We Ugandans are quite insular. We can ignore the Business concerns.
When our honourable Members of Parliament wanted to kill off Uganda’s homosexuals in the Uganda Homosexual Death bill, they apparently got a lot of calls in concern. Oh, we wanted our bill. From the Speaker of Parliament Anita Among's lips
“"For your information I got a lot of threats. I was intimidated. We are going to lose out drugs of AIDs, aid is going to be cut off. Tourism, trade, export [is going to be cut] I said so what?"”
Brave woman. She hung in there, and we have our bill. On the President’s Desk now.
I have a lurid suspicion that the ‘calls of intimidation’ were on the consequences of the bill. Bad for business.
Tourism?
The desire to travel has quite a number of motivations. Uganda has spent quite
a lot of money promoting the country as a destination. Would the Homosexual
Death bill make a dent in the tourist numbers?
I have absolutely no idea. But, I can reasonably speculate that gay tourists
from other countries would hesitate to book that trip to a country that has the
Homosexual Death Act on its books. Why? Because they are
subject to the laws of the country that they visit.
I wrote this post tongue-in-cheek, but would Lil Nas X dare come to the country? [get post]
Nyege Nyege…!
A very Ugandan thing, that festival. Pulls in tourists, and us fun loving ones.
Would the 500 plus want to shut it down? Pretense that gay Ugandans love it?
Oh, I do, I do love it!
What of the other millions of
potential tourists who now know, and yes, will remember Uganda the Intolerant?
They might not be kuchu, but they might know of a friend, and a friend of a
friend, who is gay. Will they come spend their hard earned dollars? And pounds,
and euros, and lira.
Uganda the Intolerant, Uganda of the Homosexual Death bill. We are building up
quite a brand.
I can speculate that the Uganda
Homosexual Death bill has been worth millions of hard currency in bad advertisement
for the country.
Well, we don’t care, do we?
“Anti-LGBT discrimination has significant economic costs, the coalition said. According toa 2019 study it conducted, Kenya loses the equivalent of up to 1.7% of its GDP annually as a result.
What would the figure be, for poor, little Uganda?
I certainly care.
I am a Ugandan. A poor kuchu. Like most of my country mates.
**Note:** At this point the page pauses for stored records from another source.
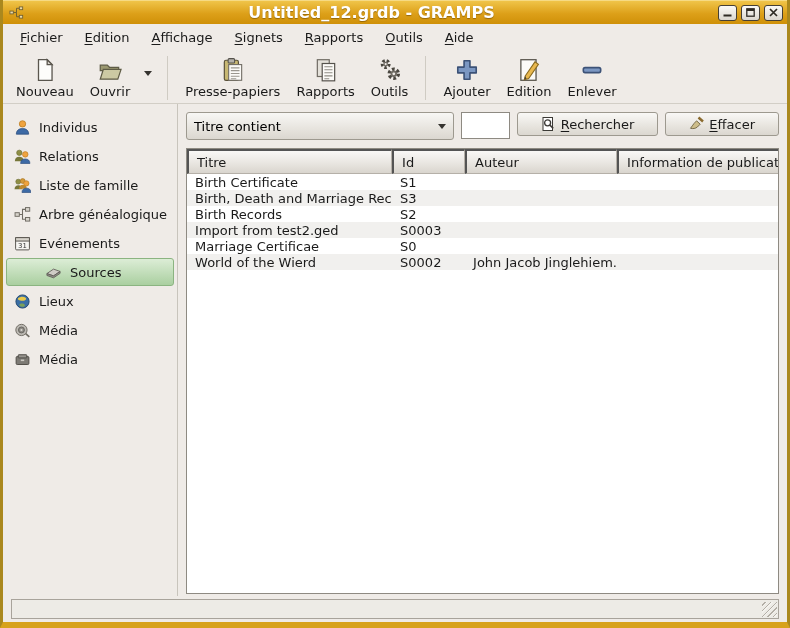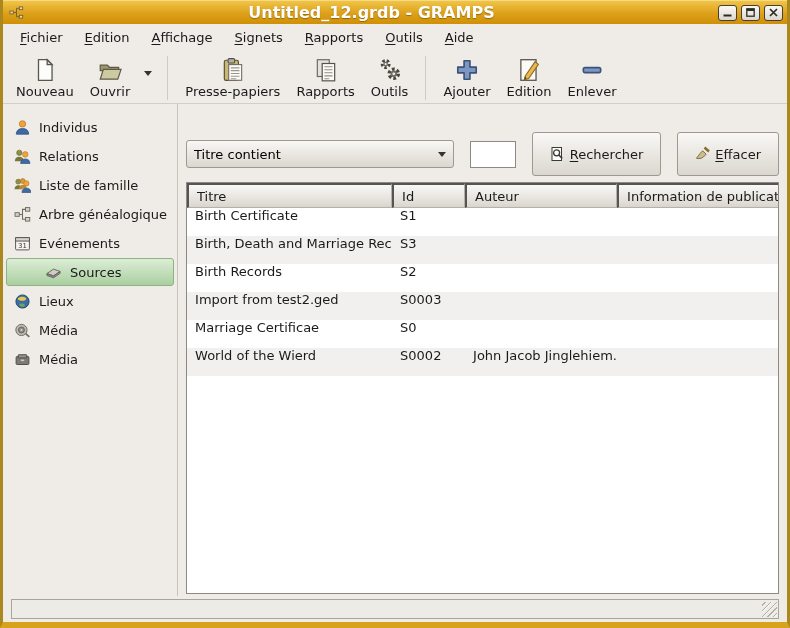"Titre contient" .filterbar { align-items: center -> flex-start; gap: 16px -> 7px; margin-top: 20px -> none }
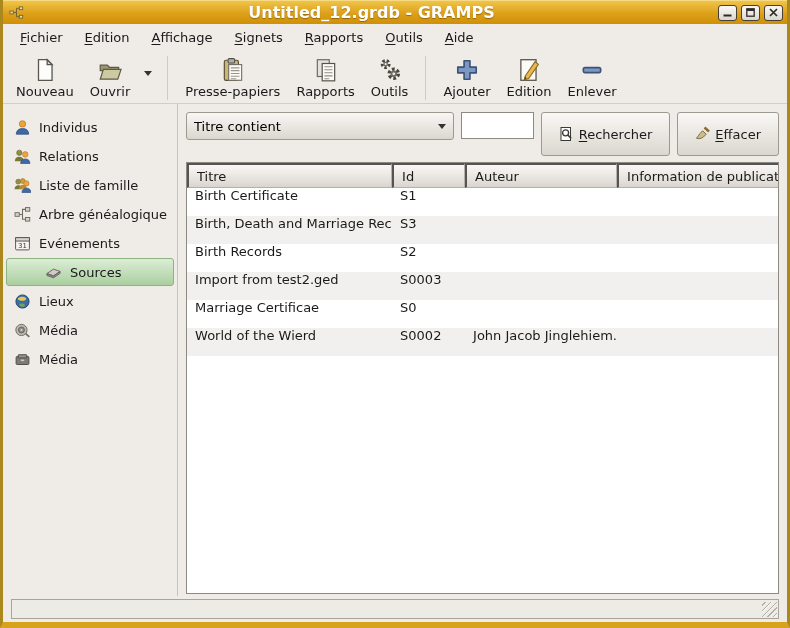"Rechercher" .push-btn { height: 44px -> 24px; padding: 0 17px -> 0 23px }
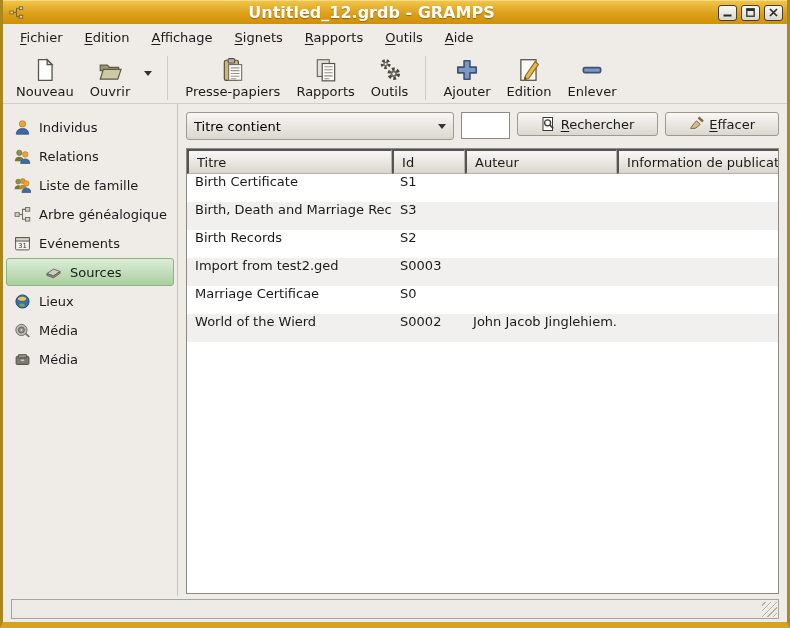"Birth Certificate" .trow { align-items: flex-start -> center; height: 28px -> 16px }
Honourable Anita Among can say she doesn’t, but I do. The lady sits, with the ‘500
plus’ other honourables, at the spigot, tap of the tax collectors results. They
control the tap of tax payer funds, at the gusher, the very mouth.
They actually determine their salaries and other earnings. It is in the
Constitution.
Most Ugandans earn less than a million Uganda shillings a month. As an MP, the
Rt Honourable Speaker earns a basic salary in tens of millions of Uganda
shillings a month. That is besides the emolument as Speaker, plus others. Many
MPs are literal billionaires, ahem, ahem. Uganda Shillings!
More important, they can give themselves more money, care of the tax payer.
Like 50 cool millions for every member to do ‘CORVID sensitization’. Just a
matter of a supplementary budget, at which quorum will not lack.
Why does it matter?
When ‘the people’ hurt economically, the 500 plus will be the last to feel any
economic pain. They control the tap. Literally.
I, and most other Ugandans will
hurt if the US budgetary support doesn’t come in.., almost 1 Billion USD every
year. If the European Union is also constrained, [I am not sure Russia or China will close the gap as pain free as we
think. Strings and strings attached.] The west does run most of our HIV,
Ebola and CORVID health support, no?
Thumbing our collective noses at ‘donors’ right before we go to them with our
begging bowl doesn’t sound like good policy.., from my poor kuchu point of
view.
Bad for business?
Well, perhaps the assessment of economic impact the bill got was accurate. [It is a requirement for every bill.]